Drive around the area you want to map. You’ll notice driving is a bit different than usual: the robot forces full stops between direction changes (this is required for accurate odometry when using skid steering).
While driving, watch the map building progress in the Rviz window.
Map Making Driving Tips:
- Start by driving around the perimeter of the first room the robot is in, at least 3 laps in the same direction
- Then branch out into other areas and do a few laps there, then come back to the original area
- It helps to keep distinguishing features such as corners within view as much as possible (imagining a horizontal scan as seen from top view)
- Once you’ve driven in one direction a few times around the perimeter of an area, turn around and go in the opposite direction to fill in the missing scans
When you’re satisfied with the level of map detail, you can save the map.
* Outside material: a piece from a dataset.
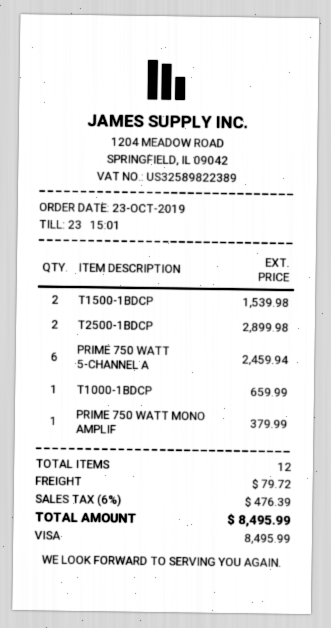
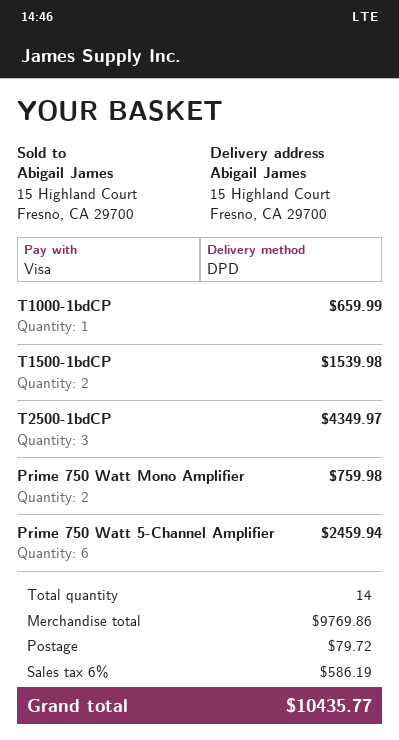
T2500-1BDCP: 2 for 2899.98 -> 3 for 4349.97
PRIME 750 WATT MONO AMPLIF: 1 for 379.99 -> 2 for 759.98
total quantity: 12 -> 14
tax: 6% = 476.39 -> 6% = 586.19
total: 8495.99 -> 10435.77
Leave the ‘make_map.launch
’ process running. In a separate robot terminal window, enter:
roscd oculusprime
rosrun map_server map_saver
This will save the map as ‘map.pgm
’ and ‘map.yaml
’ in the current directory. Move them into the maps folder so the navigation launch file can find them:
mv map.pgm maps/
mv map.yaml maps/
Now you can terminate all processes; your map is ready to test out with the navigation stack. The resulting .pgm
file is a standard bitmap; you might find you need to use a bitmap editor to add black pixels in certain areas to improve navigation.